For example 'mov rax, [rsp+0x90]' would get 0x10 (decimal: 16) added to it so that it still accesses the same stack slot once the pushes are executed. The fixed instruction would be: 'mov rax, [rsp+0xA0]'.

If an instruction accesses past the local stack allocation, it will be adjusted by 16 so it will skip over the pushes that are done on the stack. Sometimes the stack pointer is moved into different registers and accessed through a different register, in which case that register is monitored and adjusted in the same way that is done for the stack pointer.
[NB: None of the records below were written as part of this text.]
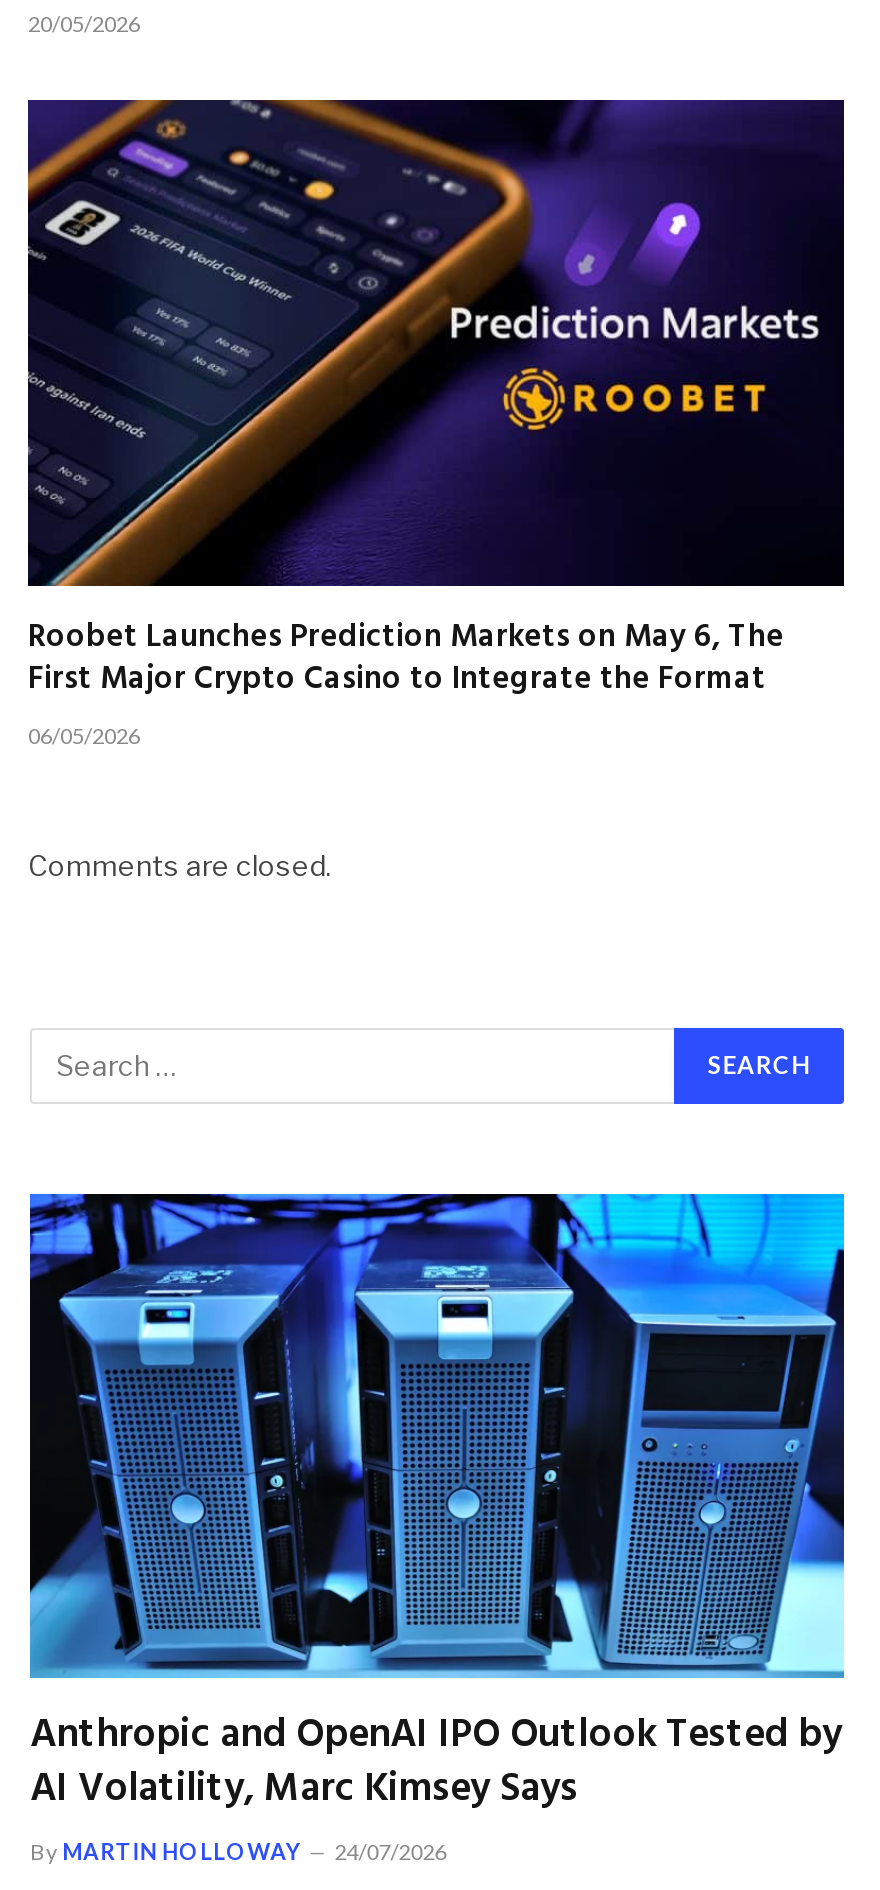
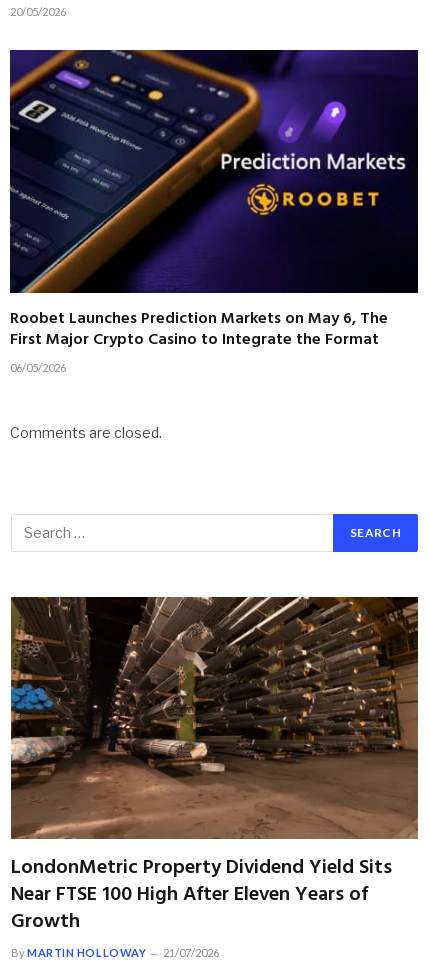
- [image]
- Anthropic and OpenAI IPO Outlook Tested by
- AI Volatility, Marc Kimsey Says
+ [image]
+ LondonMetric Property Dividend Yield Sits
+ Near FTSE 100 High After Eleven Years of
+ Growth

- By MARTIN HOLLOWAY 24/07/2026
+ By MARTIN HOLLOWAY 21/07/2026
Another case is catch handlers for exceptions, as in rdx they get the address of the EstablisherFrame (equal to the value of our frame pointer register at the time of the exception). The catch handlers will access the exception function's stack through rdx and hence rdx must also be tracked and adjusted.

Below is the diagram of the stack layout after it has been fixed with the stack reference adjustments.

Figure 5. Fixed stack layout after frame pointer insertion.

Exceptions support requires a symbol file to be provided to the obfuscator as it requires having as much information on the binary's symbols as possible.

2.3.2. Exception info parsing

The rewriter parses the unwind info of a binary to find exception handler information. Any RVAs found are also tracked. The supported exception handler information types are:

SEH/C_SCOPE_TABLE (C style exceptions).
C++ exceptions of FuncInfo3 and FuncInfo4 types.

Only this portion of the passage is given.